Ogni albero diventa così un punto di osservazione privilegiato: un soggetto narrante capace di tenere insieme biologia, storia, simbolismo e memoria personale. Lewis dimostra come gli alberi non siano solo elementi del paesaggio, bensì archivi viventi di cultura, testimoni silenziosi di civiltà, conflitti, credenze e trasformazioni sociali. Nella pubblicazione si affrontano i temi delle radici e del futuro, di resilienza e fragilità, offrendo una nuova prospettiva sul rapporto tra umanità e natura. Emerge un messaggio urgente ma non apocalittico: gli alberi sono “il battito cardiaco del mondo”.
Ma cose succede, si chiede Lewis, quando un albero si estingue in natura ma sopravvive in un giardino botanico? Come fanno gli scienziati a ricostruire genomi e habitat perduti? Come riesce un albero a immagazzinare migliaia di litri d’acqua o a restituire insetti perfettamente conservati risalenti a milioni di anni fa? Come può un albero di 5000 anni sopravvivere e cosa possiamo imparare da lui?
L’autore mostra come studiare la scienza degli alberi vuol dire andare al di là del presente. Dai dati pollinici si possono ricostruire paesaggi di ere remote: gli anelli degli alberi parlano del clima di epoche recenti e antiche e gli alberi fossili raccontano il lungo arco dell’evoluzione.
Il pino dai coni setolosi, la sequoia sempreverde, la sophora di Rapa Nui, il pino palustre, l’albero del sandalo dell’India orientale, l’ebano dell’Africa centrale, l’eucalipto, l’olivo, il baobab africano, il cipresso calvo, l’albero preistorico estinto Hymenaea protera, il possente kapok: dodici esempi per raccontare che gli alberi sono simbionti, lavorano insieme a un esercito di altri organismi per costruire la biodiversità e sostenere la vita sul pianeta. Sono essenziali per la vita di tutti noi e hanno bisogno del nostro aiuto.

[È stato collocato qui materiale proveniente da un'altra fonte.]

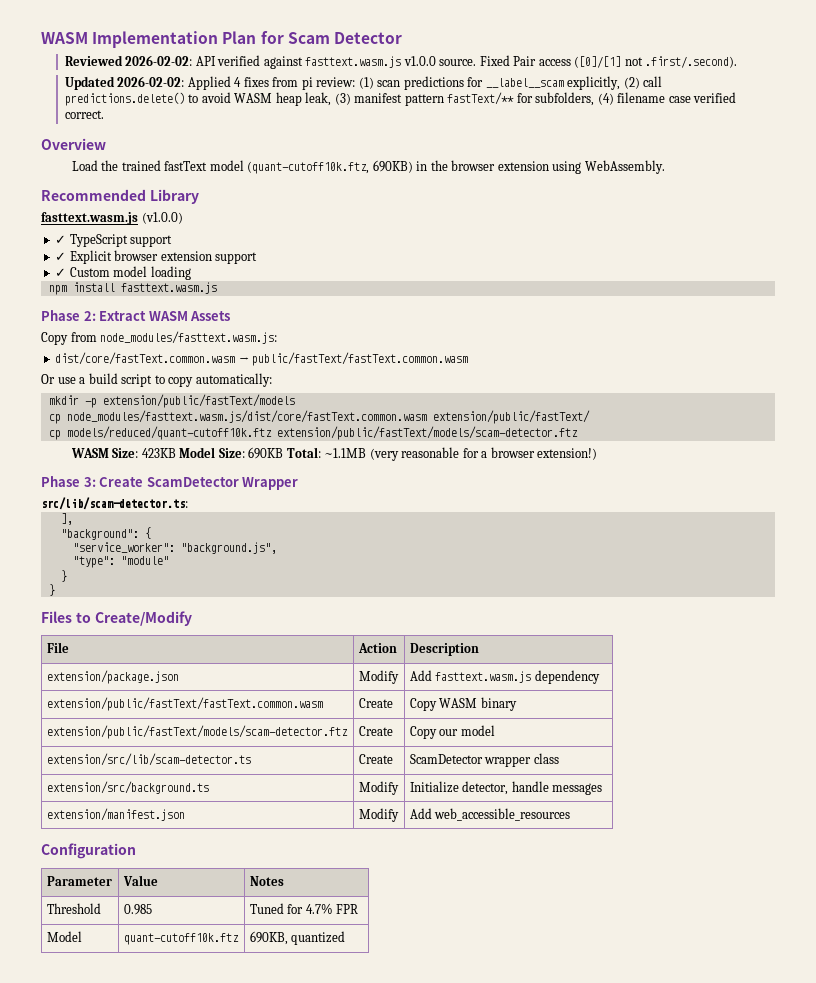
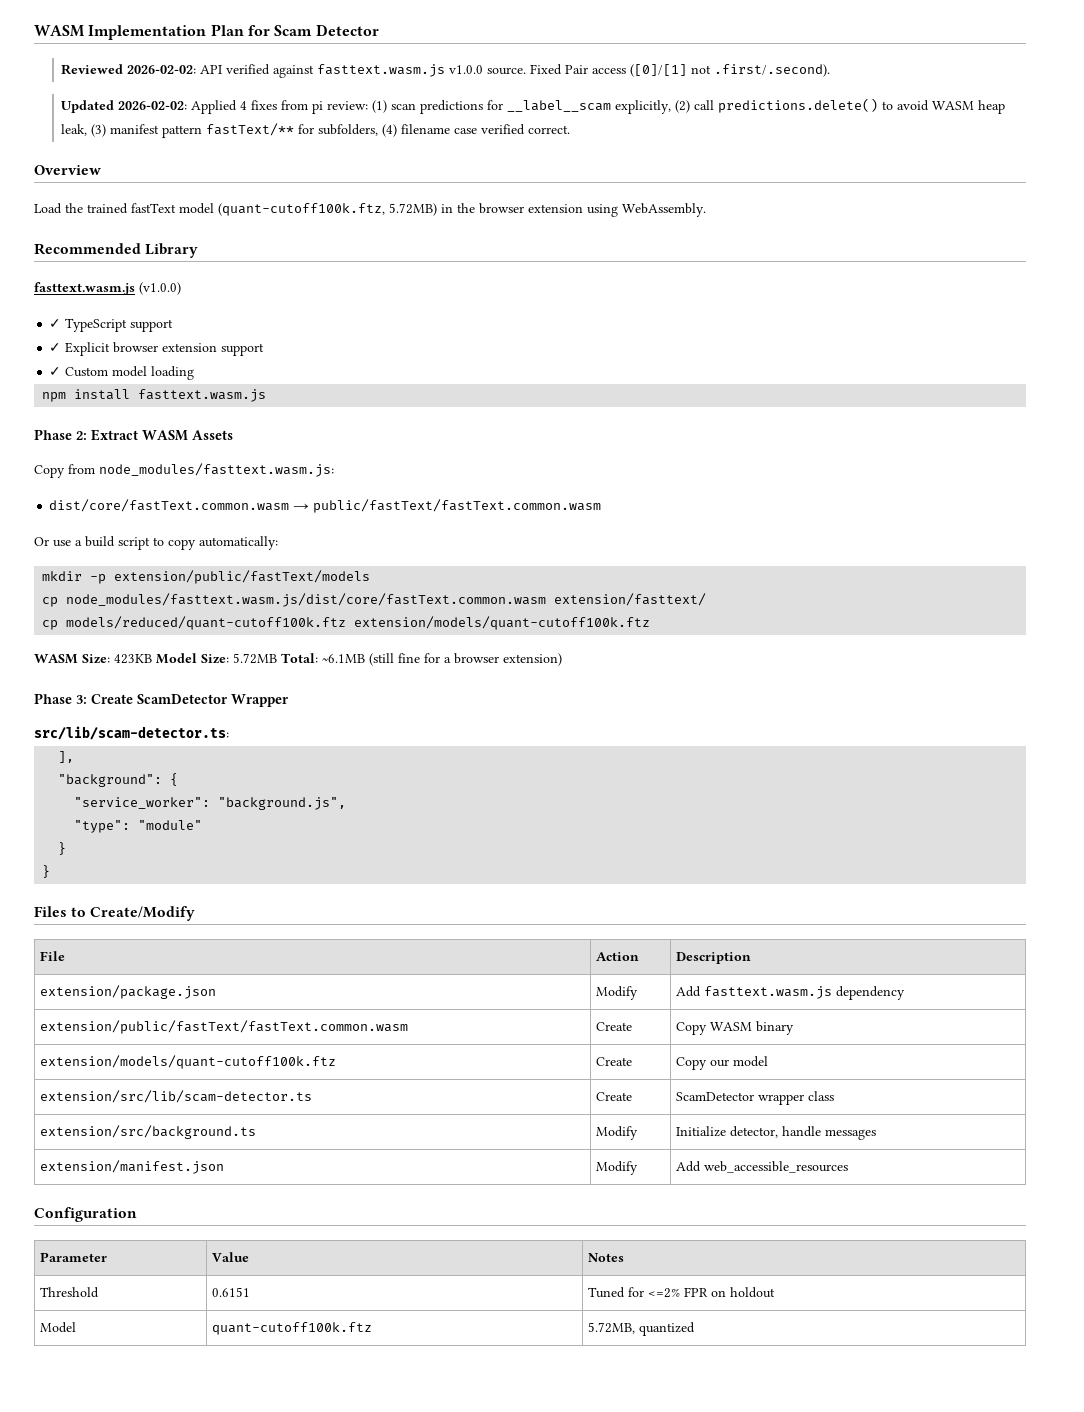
- Load the trained fastText model (quant-cutoff10k.ftz, 690KB) in the browser extension using WebAssembly.
+ Load the trained fastText model (quant-cutoff100k.ftz, 5.72MB) in the browser extension using WebAssembly.
- cp node_modules/fasttext.wasm.js/dist/core/fastText.common.wasm extension/public/fastText/
- cp models/reduced/quant-cutoff10k.ftz extension/public/fastText/models/scam-detector.ftz
+ cp node_modules/fasttext.wasm.js/dist/core/fastText.common.wasm extension/fasttext/
+ cp models/reduced/quant-cutoff100k.ftz extension/models/quant-cutoff100k.ftz
- WASM Size: 423KB Model Size: 690KB Total: ~1.1MB (very reasonable for a browser extension!)
+ WASM Size: 423KB Model Size: 5.72MB Total: ~6.1MB (still fine for a browser extension)
- extension/public/fastText/models/scam-detector.ftz | Create | Copy our model
+ extension/models/quant-cutoff100k.ftz | Create | Copy our model
- Threshold | 0.985 | Tuned for 4.7% FPR
+ Threshold | 0.6151 | Tuned for <=2% FPR on holdout
- Model | quant-cutoff10k.ftz | 690KB, quantized
+ Model | quant-cutoff100k.ftz | 5.72MB, quantized

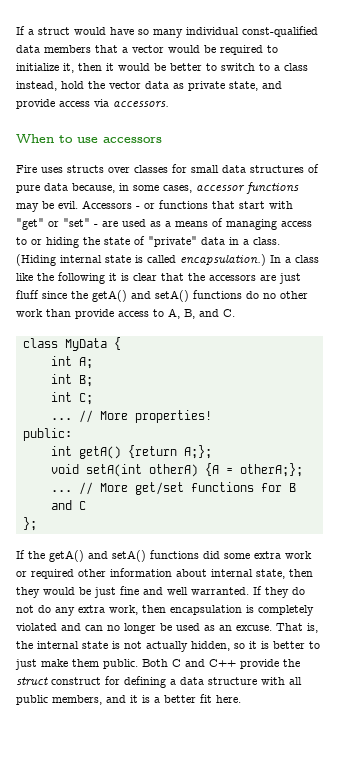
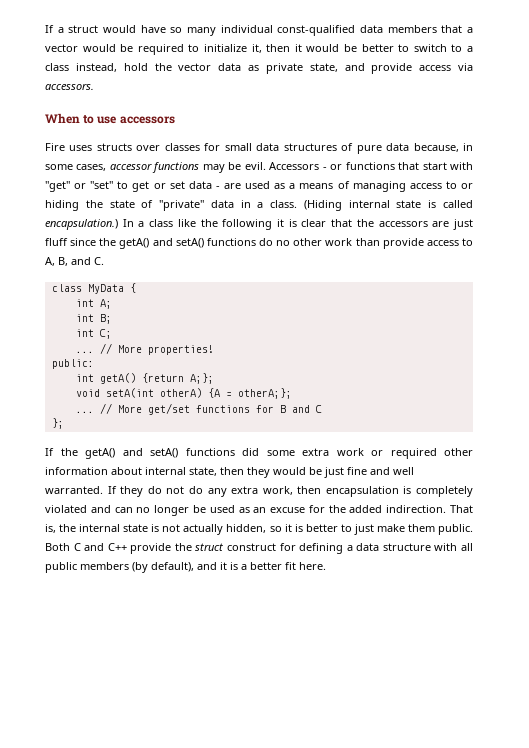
- Accessors - or functions that start with "get" or "set" - are used as a means of managing access to or hiding the state of "private" data in a class.
+ Accessors - or functions that start with "get" or "set" to get or set data - are used as a means of managing access to or hiding the state of "private" data in a class.
- If they do not do any extra work, then encapsulation is completely violated and can no longer be used as an excuse.
+ If they do not do any extra work, then encapsulation is completely violated and can no longer be used as an excuse for the added indirection.
- Both C and C++ provide the struct construct for defining a data structure with all public members, and it is a better fit here.
+ Both C and C++ provide the struct construct for defining a data structure with all public members (by default), and it is a better fit here.

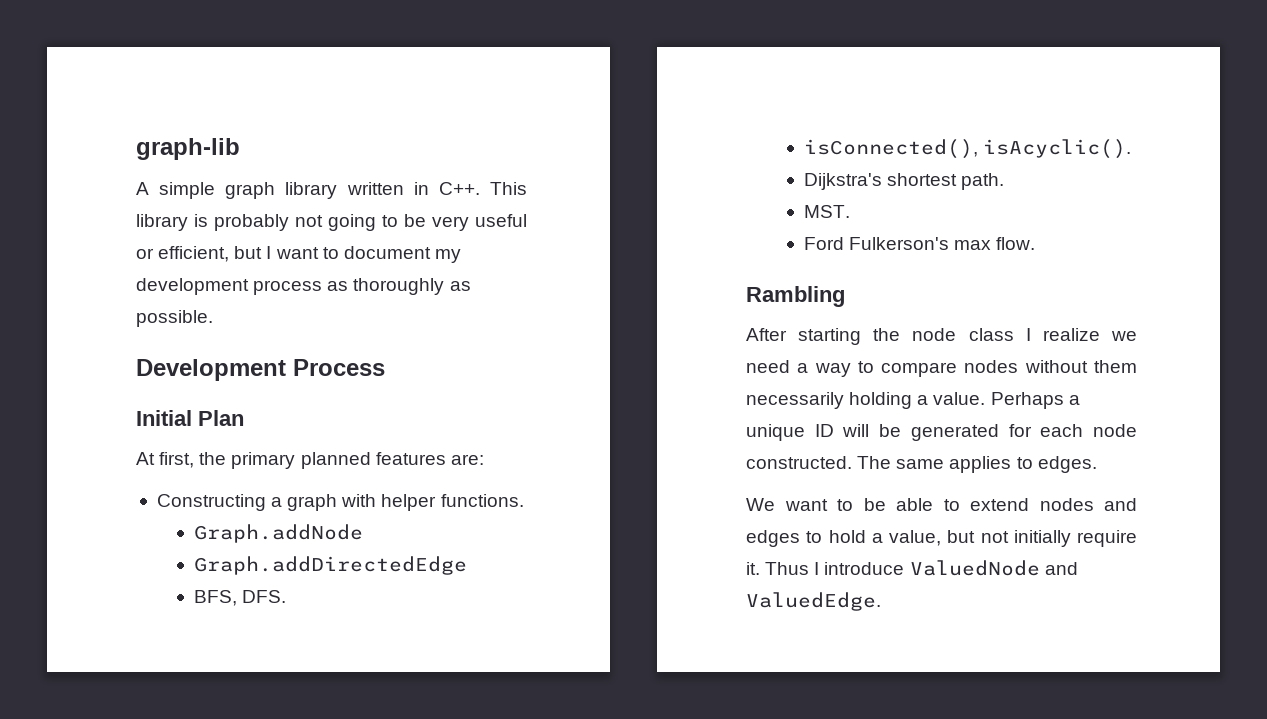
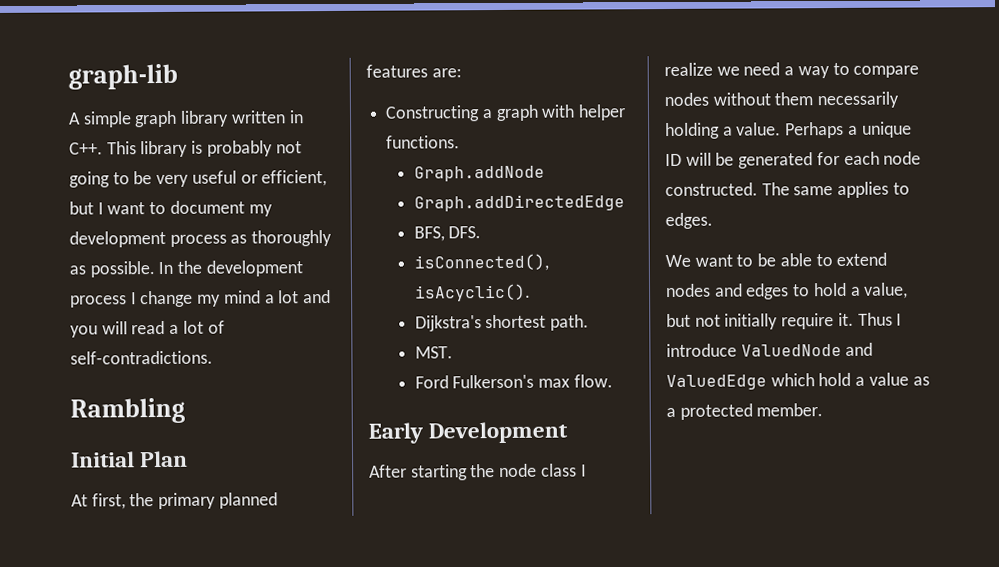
- A simple graph library written in C++. This library is probably not going to be very useful or efficient, but I want to document my development process as thoroughly as possible.
- Development Process
+ A simple graph library written in C++. This library is probably not going to be very useful or efficient, but I want to document my development process as thoroughly as possible. In the development process I change my mind a lot and you will read a lot of self-contradictions.
+ Rambling
- Rambling
+ Early Development
- Thus I introduce ValuedNode and ValuedEdge.
+ Thus I introduce ValuedNode and ValuedEdge which hold a value as a protected member.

La stampa e la critica a livello globale hanno molto apprezzato questa pubblicazione, considerata tra i migliori libri di scienza e natura del 2024. The Guardian lo descrive come “un libro lirico e incantevole in cui le storie personali dell’autore e i suoi legami con questi alberi straordinari diventano un appello alla conservazione”, mentre The Economist lo definisce “un’avventura arborea che ci porta su tronchi imponenti e dentro incendi fiammeggianti. Le dodici specie descritte mostrano quanto la vita degli alberi sia intrecciata con le persone e la cultura.” BookPage parla di un libro “avvincente e poetico, Dodici alberi si legge come un memoir sulle ricerche compiute dall’autore per saperne di più sugli alberi considerati cruciali per la vita umana. Una lettura appassionante che offre una visione approfondita sui modi in cui gli esseri umani e gli alberi sono interconnessi” e Lit Hub di “un viaggio intorno al mondo per incontrare dodici esemplari unici con l’obiettivo di approfondire la conoscenza di come gli alberi vivono e comunicano. Ricco di stupore, ci ricorda che le forme di vita diverse dalla nostra non sono solo misteriose, ma anche preziose.”
In conclusione si può affermare che il libro invita a rallentare, a osservare, a empatizzare con questi giganti silenziosi perché in fondo la salvezza degli alberi può essere la salvezza degli esseri umani.